Traumatic brain injury is common, and often results in debilitating consequences. Even mild traumatic brain injury leaves approximately 20% of patients with symptoms that persist for months. Despite great clinical need there are currently no approved pharmaceutical interventions that improve outcomes after traumatic brain injury. Increased understanding of the endocannabinoid system in health and disease has accompanied growing evidence for therapeutic benefits of Cannabis sativa.
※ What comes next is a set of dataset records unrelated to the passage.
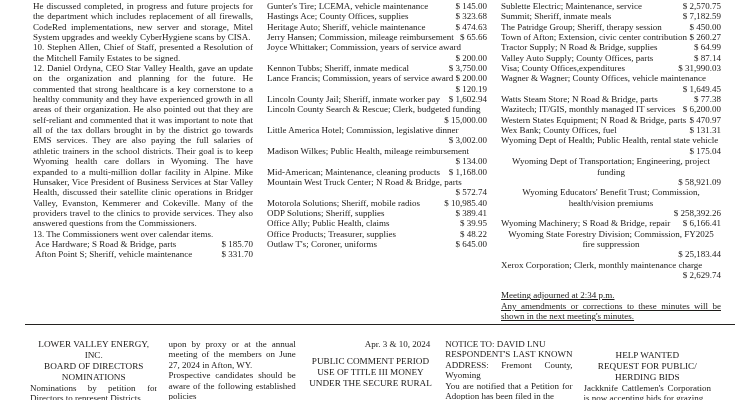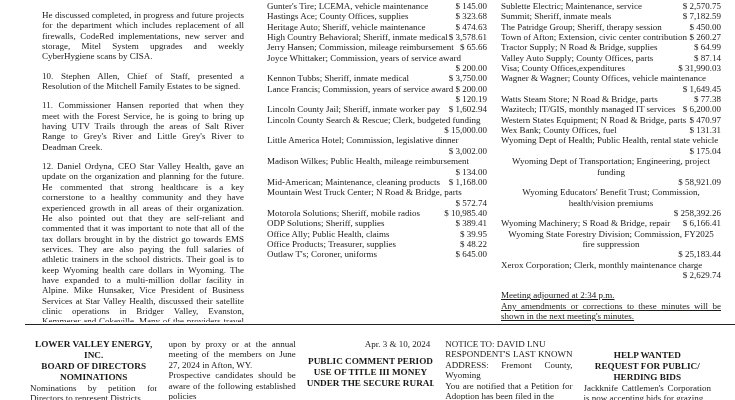"He discussed completed, in progress" .mcol p { margin: 9px -> 0 }
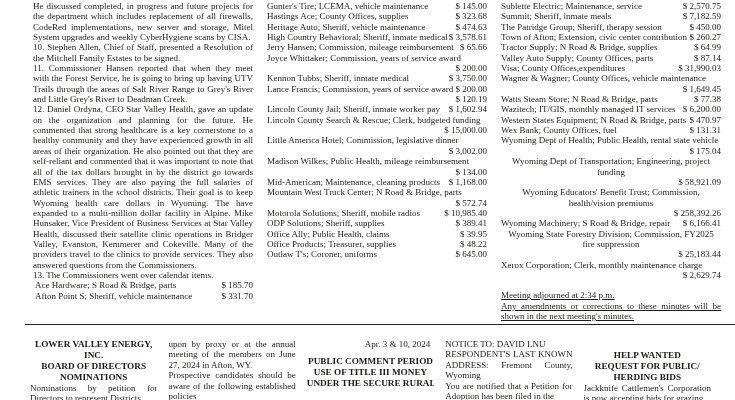"High Country Behavioral; Sheriff, inmate" div.lrow { html: <div> <span>High Country Behavioral; Sheriff, inmate medical</span> <span>$ 3,578.61</span> </div> -> none }
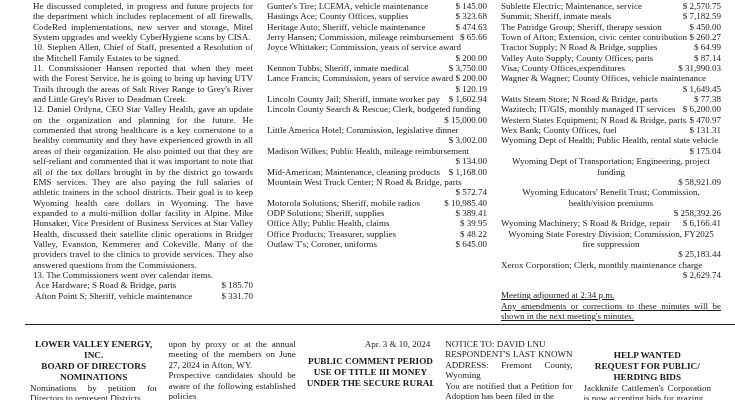"11. Commissioner Hansen reported that" p { html: <p>11. Commissioner Hansen reported that when they meet with the Forest Service, he is going to bring up having UTV Trails through the areas of Salt River Range to Grey's River and Little Grey's River to Deadman Creek.</p> -> none }
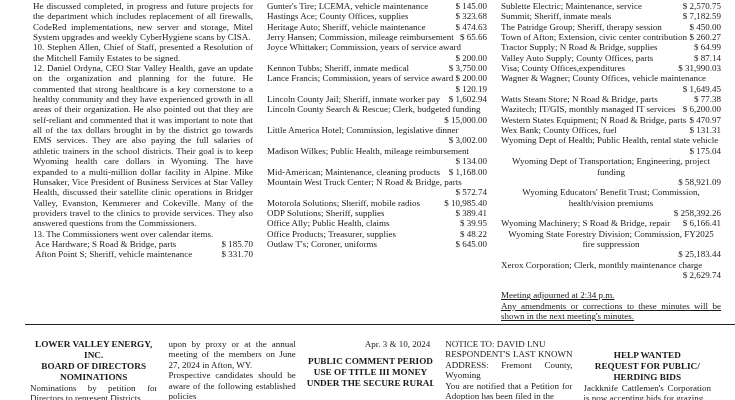"LOWER VALLEY ENERGY," .nhead { font-weight: bold -> normal }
This has driven research of Cannabis’ active chemical constituents (phytocannabinoids), alongside endogenous and synthetic counterparts, collectively known as cannabinoids. Also of therapeutic interest are other Cannabis constituents, such as terpenes. Cannabinoids interact with neurons, microglia, and astrocytes, and exert anti-inflammatory and neuroprotective effects which are highly desirable for the management of traumatic brain injury. In this review, we comprehensively appraised the relevant scientific literature, where major and minor phytocannabinoids, terpenes, synthetic cannabinoids, and endogenous cannabinoids were assessed in TBI, or other neurological conditions with pathology and symptomology relevant to TBI, as well as recent studies in preclinical TBI models and clinical TBI populations.


Keywords:

CNS injury; Concussion; Endocannabinoid system; Inflammation; Neuroprotection; Neurotrauma; Terpenes; Traumatic brain injury.